EXERCISE AIM: An exact copy of every entry is needed, with no images.

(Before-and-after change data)
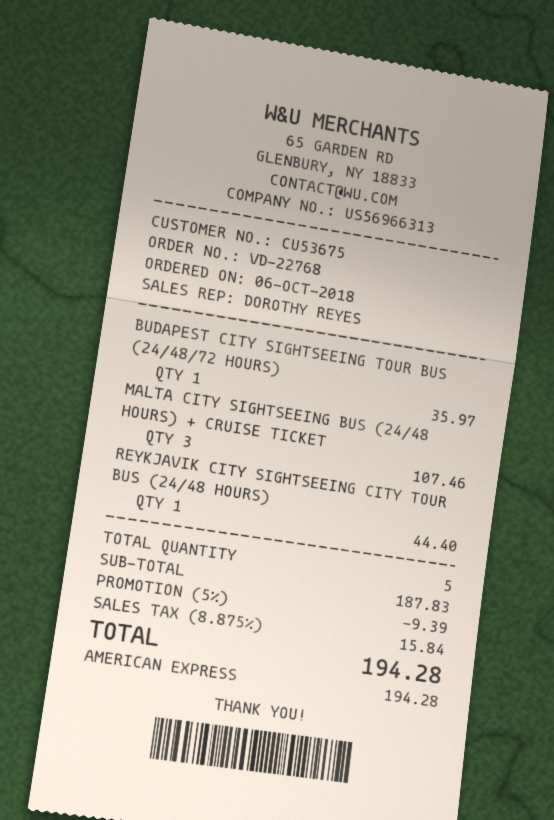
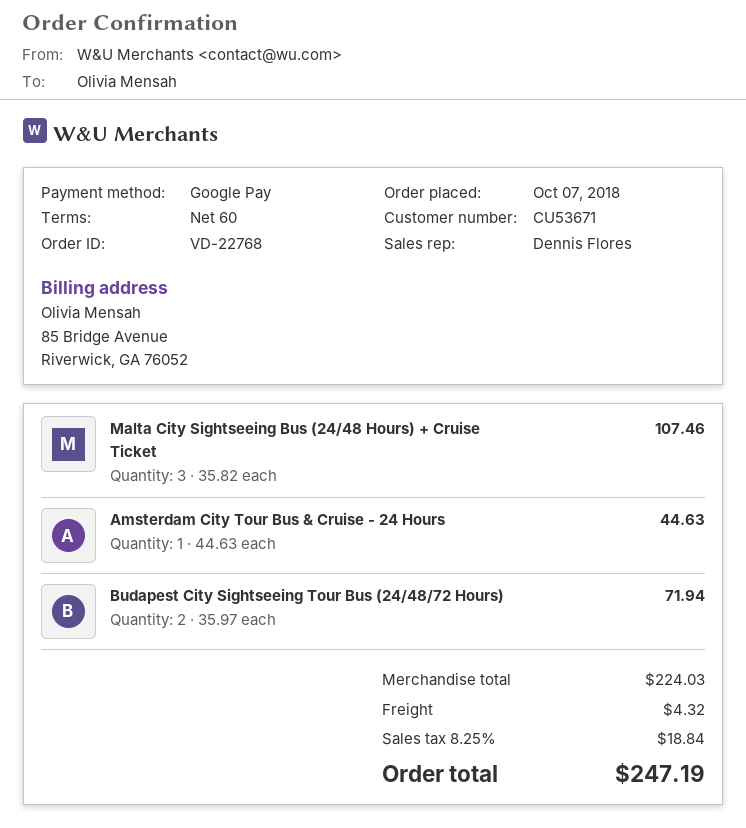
order date: 2018-10-06 -> 2018-10-07
customer number: CU53675 -> CU53671
sales rep: DOROTHY REYES -> Dennis Flores
payment method: American Express -> Google Pay
BUDAPEST CITY SIGHTSEEING TOUR BUS (24/48/72 HOURS): 1 for 35.97 -> 2 for 71.94
REYKJAVIK CITY SIGHTSEEING CITY TOUR BUS (24/48 HOURS): 1 for 44.40 -> none
Amsterdam City Tour Bus & Cruise - 24 Hours: none -> 1 for 44.63
subtotal: 187.83 -> 224.03
discount: 5% = 9.39 -> none
shipping: none -> 4.32
tax: 8.875% = 15.84 -> 8.25% = 18.84
total: 194.28 -> 247.19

ANSWER BELOW:
order date: 2018-10-06 -> 2018-10-07
customer number: CU53675 -> CU53671
sales rep: DOROTHY REYES -> Dennis Flores
payment method: American Express -> Google Pay
BUDAPEST CITY SIGHTSEEING TOUR BUS (24/48/72 HOURS): 1 for 35.97 -> 2 for 71.94
REYKJAVIK CITY SIGHTSEEING CITY TOUR BUS (24/48 HOURS): 1 for 44.40 -> none
Amsterdam City Tour Bus & Cruise - 24 Hours: none -> 1 for 44.63
subtotal: 187.83 -> 224.03
discount: 5% = 9.39 -> none
shipping: none -> 4.32
tax: 8.875% = 15.84 -> 8.25% = 18.84
total: 194.28 -> 247.19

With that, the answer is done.